Restricting a zone to a certain family due to limitations of the
associated conntrack helpers may result in unexpected behaviour, which
in turn may have unintended security implications.

Don't inherit zone family from conntrack helper restrictions to avoid
this and add test coverage.

Signed-off-by: Stijn Tintel <stijn@linux-ipv6.be>
Acked-by: Jo-Philipp Wich <jo@mein.io>
---

diff --git a/root/usr/share/ucode/fw4.uc b/root/usr/share/ucode/fw4.uc
index 1b4764c..cdc6e94 100644
--- a/root/usr/share/ucode/fw4.uc
+++ b/root/usr/share/ucode/fw4.uc
@@ -2006,7 +2006,6 @@ return {
 		};
 
 		let family = infer_family(zone.family, [
-			zone.helper, "ct helper",
 			match_subnets, "subnet list"
 		]);
 
diff --git a/tests/02_zones/06_family_selections b/tests/02_zones/06_family_selections
index a2d48b5..b01a609 100644
--- a/tests/02_zones/06_family_selections
+++ b/tests/02_zones/06_family_selections
@@ -15,7 +15,18 @@ specified or not.
 -- End --
 
 -- File uci/helpers.json --
-{}
+{
+	"helper" : [
+		{
+			"description" : "An example IPv4-only conntrack helper",
+			"family" : "ipv4",
+			"module" : "nf_conntrack_dummy",
+			"name" : "test",
+			"port" : 1234,
+			"proto" : "tcp"
+		}
+	]
+}
 -- End --
 
 -- File uci/firewall.json --
@@ -59,6 +70,14 @@ specified or not.
 			"family": "ipv6",
 			"device": [ "eth0" ],
 			"auto_helper": 0
+		},
+
+		{
+			".description": "Family restrictions of associated ct helpers should not influence zone family selection",
+			"name": "test6",
+			"family": "any",
+			"device": [ "br-lan" ],
+			"helper": [ "test" ]
 		}
 	]
 }
@@ -69,6 +88,15 @@ table inet fw4
 flush table inet fw4
 
 table inet fw4 {
+	#
+	# CT helper definitions
+	#
+
+	ct helper test {
+		type "test" protocol tcp;
+	}
+
+
 	#
 	# Defines
 	#
@@ -88,6 +116,9 @@ table inet fw4 {
 	define test5_devices = { "eth0" }
 	define test5_subnets = {  }
 
+	define test6_devices = { "br-lan" }
+	define test6_subnets = {  }
+
 
 	#
 	# User includes
@@ -111,6 +142,7 @@ table inet fw4 {
 		meta nfproto ipv6 ip6 saddr 2001:db8:1234::/64 jump input_test3 comment "!fw4: Handle test3 IPv6 input traffic"

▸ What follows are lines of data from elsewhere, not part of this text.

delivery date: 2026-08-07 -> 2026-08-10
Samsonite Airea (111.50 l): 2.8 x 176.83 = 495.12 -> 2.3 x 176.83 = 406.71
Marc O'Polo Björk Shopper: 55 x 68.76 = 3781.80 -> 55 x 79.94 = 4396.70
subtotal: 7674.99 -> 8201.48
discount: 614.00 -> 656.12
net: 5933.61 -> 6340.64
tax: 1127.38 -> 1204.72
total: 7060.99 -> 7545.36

 		meta nfproto ipv6 ip6 saddr 2001:db8:1234::/64 jump input_test4 comment "!fw4: Handle test4 IPv6 input traffic"
 		meta nfproto ipv6 iifname "eth0" jump input_test5 comment "!fw4: Handle test5 IPv6 input traffic"

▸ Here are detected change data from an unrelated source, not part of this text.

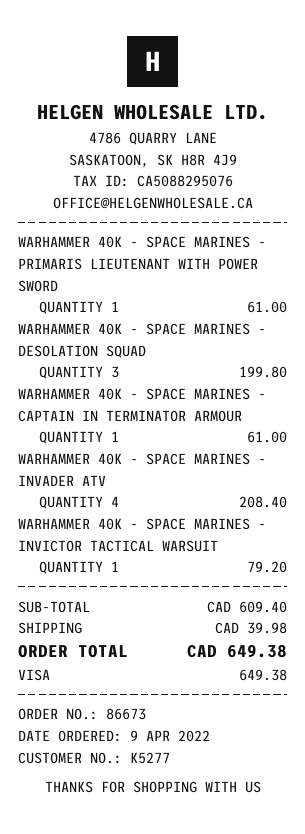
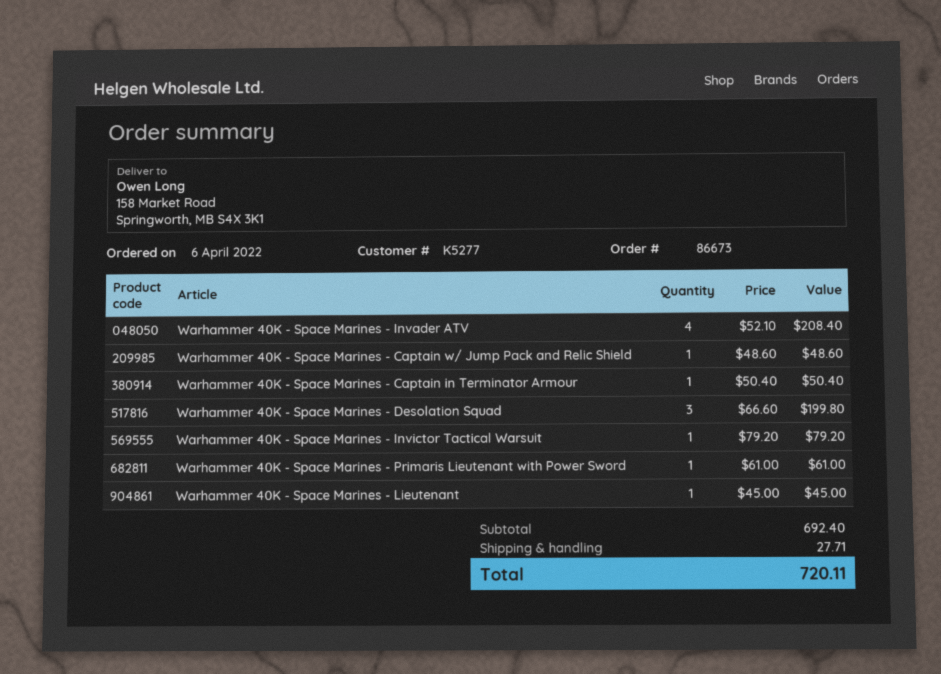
order date: 2022-04-09 -> 2022-04-06
WARHAMMER 40K - SPACE MARINES - CAPTAIN IN TERMINATOR ARMOUR: 1 for 61.00 -> 1 for 50.40
Warhammer 40K - Space Marines - Captain w/ Jump Pack and Relic Shield: none -> 1 for 48.60
Warhammer 40K - Space Marines - Lieutenant: none -> 1 for 45.00
subtotal: 609.40 -> 692.40
shipping: 39.98 -> 27.71
total: 649.38 -> 720.11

+		iifname "br-lan" jump input_test6 comment "!fw4: Handle test6 IPv4/IPv6 input traffic"
 	}
 
 	chain forward {
@@ -122,6 +154,7 @@ table inet fw4 {
 		meta nfproto ipv6 ip6 saddr 2001:db8:1234::/64 jump forward_test3 comment "!fw4: Handle test3 IPv6 forward traffic"
 		meta nfproto ipv6 ip6 saddr 2001:db8:1234::/64 jump forward_test4 comment "!fw4: Handle test4 IPv6 forward traffic"
 		meta nfproto ipv6 iifname "eth0" jump forward_test5 comment "!fw4: Handle test5 IPv6 forward traffic"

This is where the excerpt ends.